La collaborazione Nasa-Asi
Per l’Asi, il salone di Parigi ha inoltre ospitato la firma di un accordo con la Nasa per la realizzazione del satellite della missione Imaging X-ray Polarimetry Explorer (Ixpe), che verrà lanciato nel 2020 con il compito di effettuare – “per la prima volta e con dettaglio senza precedenti”, spiega l’Agenzia – la misurazione della polarizzazione di sorgenti celesti che emettono raggi X. A siglare l’accordo, oltre a Battiston, l’acting administrator della Nasa Robert M. Lightfoot Jr. “I dati raccolti in due anni di missione permetteranno di indagare più a fondo la natura delle emissioni X da buchi neri in accrescimento, pulsar e stelle di neutroni in sistemi binari”, prosegue l’Asi. “La collaborazione con la Nasa è la dimostrazione che sappiamo lavorare, e sappiamo farlo ad alti livelli”, ha detto Battiston. “La realizzazione di Ixpe – ha aggiunto – è frutto di un grande lavoro di squadra dell’Asi, dei centri di ricerca di Infn, Inaf e dell’intero sistema aerospaziale italiano”. Difatti, il contributo italiano alla missione, selezionata dalla Nasa lo scorso gennaio, è soprattutto legato alla strumentazione scientifica. I tre Gas Pixel Detectors (Gdp), che verranno montati sul satellite, sono stati ideati dall’Istituto nazionale di astrofisica e dall’Istituto nazionale di fisica nucleare.

Le novità in casa Leonardo
Nella seconda giornata di Le Bourget anche l’ex Finmeccanica è stata protagonista, con una nuova commessa dalla Cina. La società di distribuzione elicotteristica con sede a Shanghai Sino-US Intercontinental ha annunciato infatti un ordine, del valore superiore ai 100 milioni di euro, per 17 elicotteri di cui due AW119Kx, dieci AW109 Trekker e cinque AW139. Le consegne dovrebbero iniziare già quest’anno. Le due società hanno inoltre rinnovato l’accordo di distribuzione che prevede l’acquisto di ulteriori elicotteri nei prossimi tre anni e che rende Sino-US Intercontinental, che fino ad ora ha ordinato quasi 100 elicotteri Leonardo, distributore esclusivo di Leonardo per il mercato civile e offshore cinese (incluse le aree di Hong Kong e Macao). “Entro la metà del 2019 – spiega una nota del Gruppo – l’esclusività dell’accordo verrà estesa a tutte le attività elicotteristiche del mercato cinese”.

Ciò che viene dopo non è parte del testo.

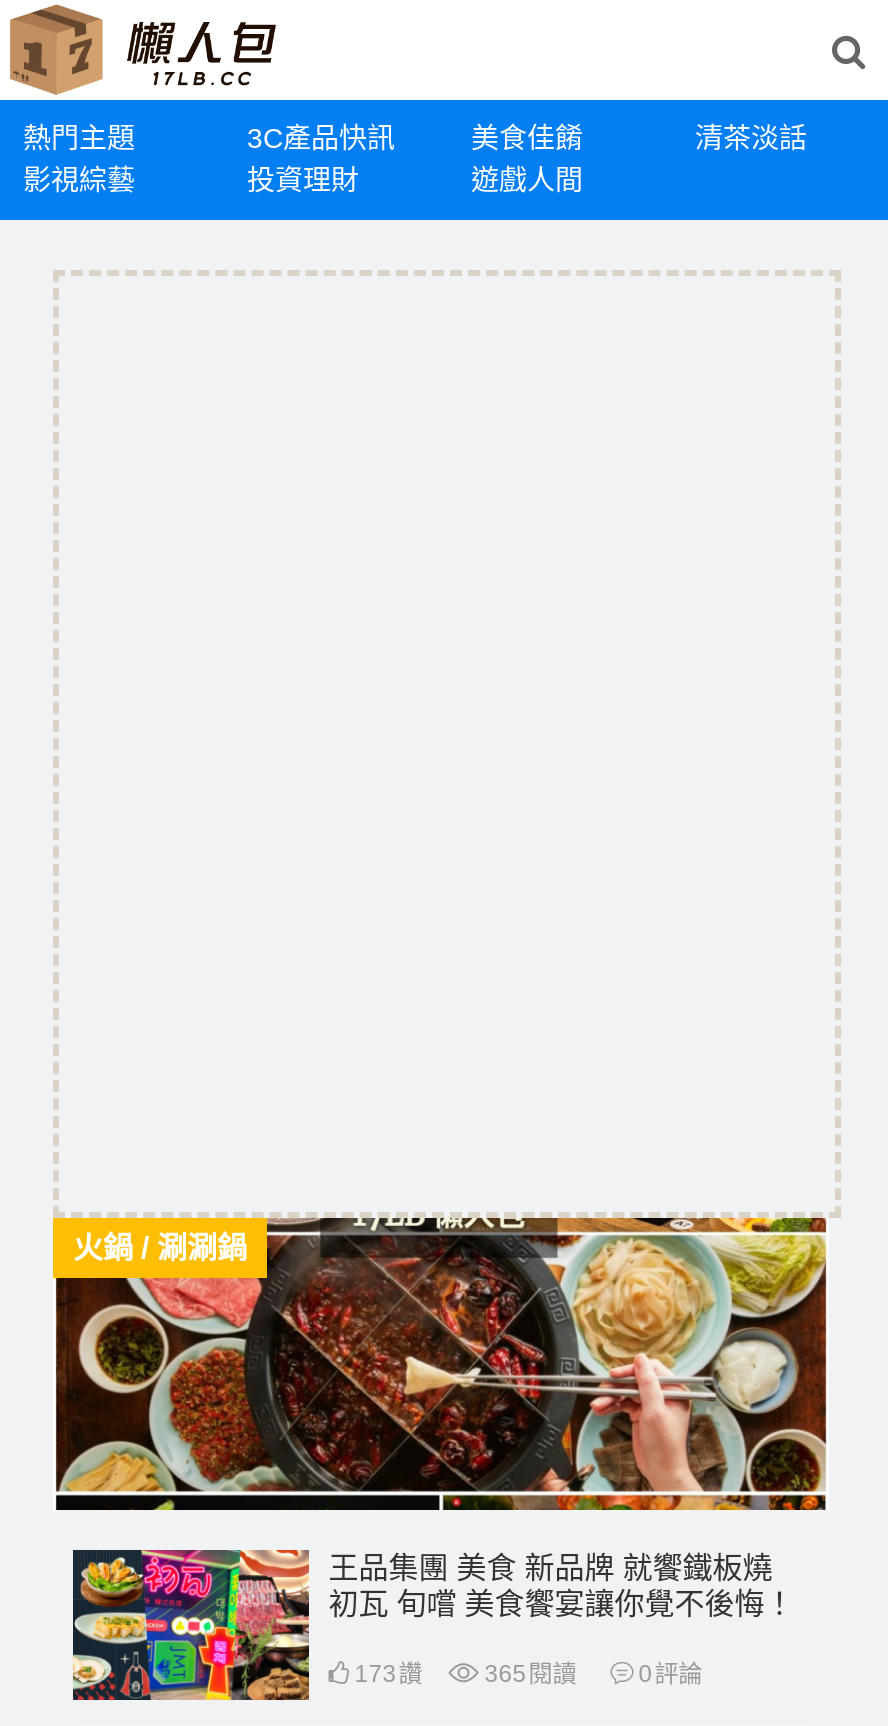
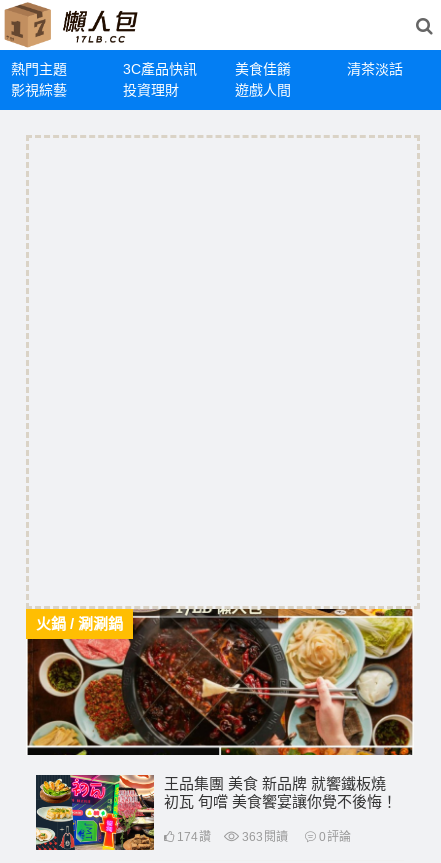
- 173讚
+ 174讚

- 365閱讀
+ 363閱讀
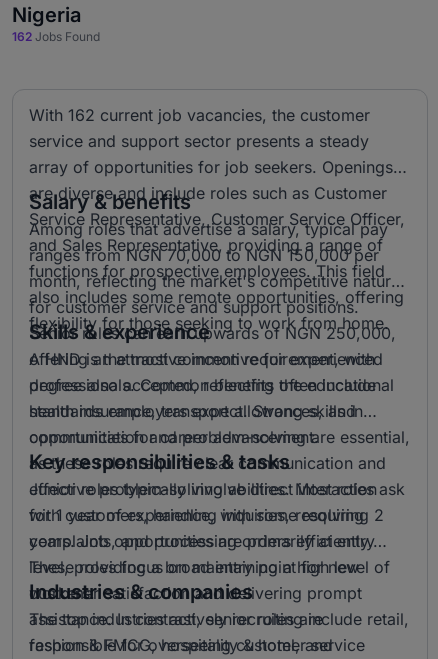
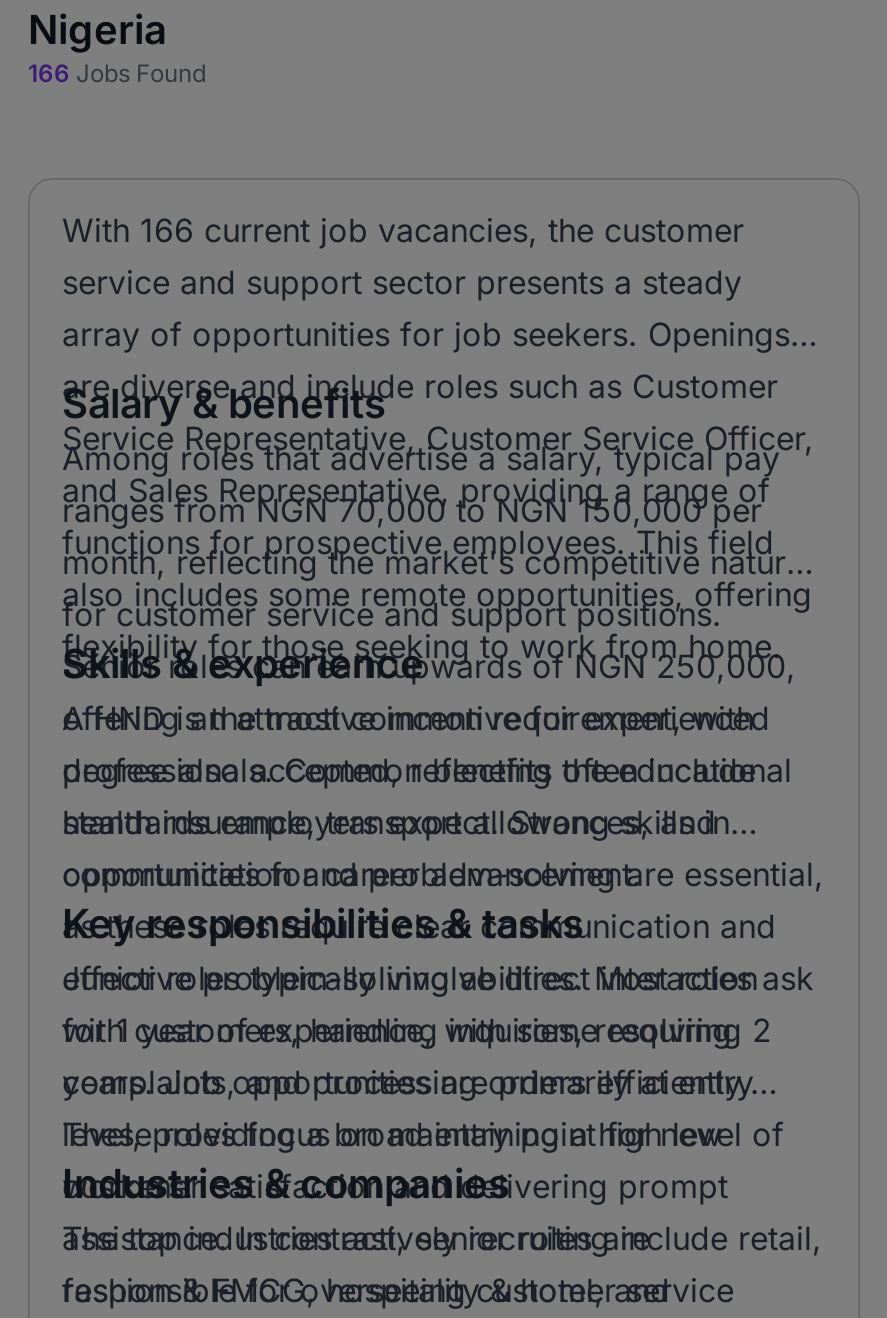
- 162 Jobs Found
+ 166 Jobs Found

- With 162 current job vacancies, the customer
+ With 166 current job vacancies, the customer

Da Le Bourget è arrivato inoltre l’annuncio di una nuova collaborazione con l’operatore aereo Heli Protection Europe (HPE) con lo scopo di offrire a clienti civili, come Polizia e operatori di soccorso, servizi di sorveglianza e ricognizione basati sull’utilizzo di velivoli pilotati da remoto (Apr). Si tratta, per Leonardo, di un “passaggio molto significativo”, poiché avvicina l’impiego di Apr, come il drone Falco, in spazi aerei civili o non segregati. Ciò, spiega l’ex Finmeccanica, “consentirà di aggiungere nuove tipologie di missioni al modello di business aziendale che prevede l’uso di droni come un servizio end-to-end per i clienti”.

Intanto (notizia dell’ultima ora) Leonardo fa sapere di essere stata scelta per sviluppare il sistema di informazione logistica Alis (Ags Logistic Information System) del programma di sorveglianza Alliance Ground Surveillance. della Nato. L’Ags, a cui il Gruppo di piazza Monte Grappa partecipa come partner del team industriale guidato da Northrop Grumman, è stato avviato nel 2012, si avvale dei droni statunitensi RQ-4B Global Hawk e rappresenta il principale asset dell’Alleanza per gestire missioni operative che vanno dall’acquisizione ordinaria e straordinaria di dati di intelligence alle operazioni di sorveglianza e ricognizione, dalla gestione delle emergenze al supporto agli aiuti umanitari. La società italiana, nell’ambito di una gara internazionale, si è aggiudicata la Nato Ground Support Management Agency (Nagsma), cioè il contratto per la realizzazione di una piattaforma integrata di logistica, che la Nato utilizzerà durante l’intero ciclo di vita del sistema, per la gestione dei servizi operativi e di manutenzione a Sigonella principale base operativa del programma, oltre che nei siti dove verranno dispiegate le basi mobili e presso le organizzazioni di supporto logistico dell’Alleanza.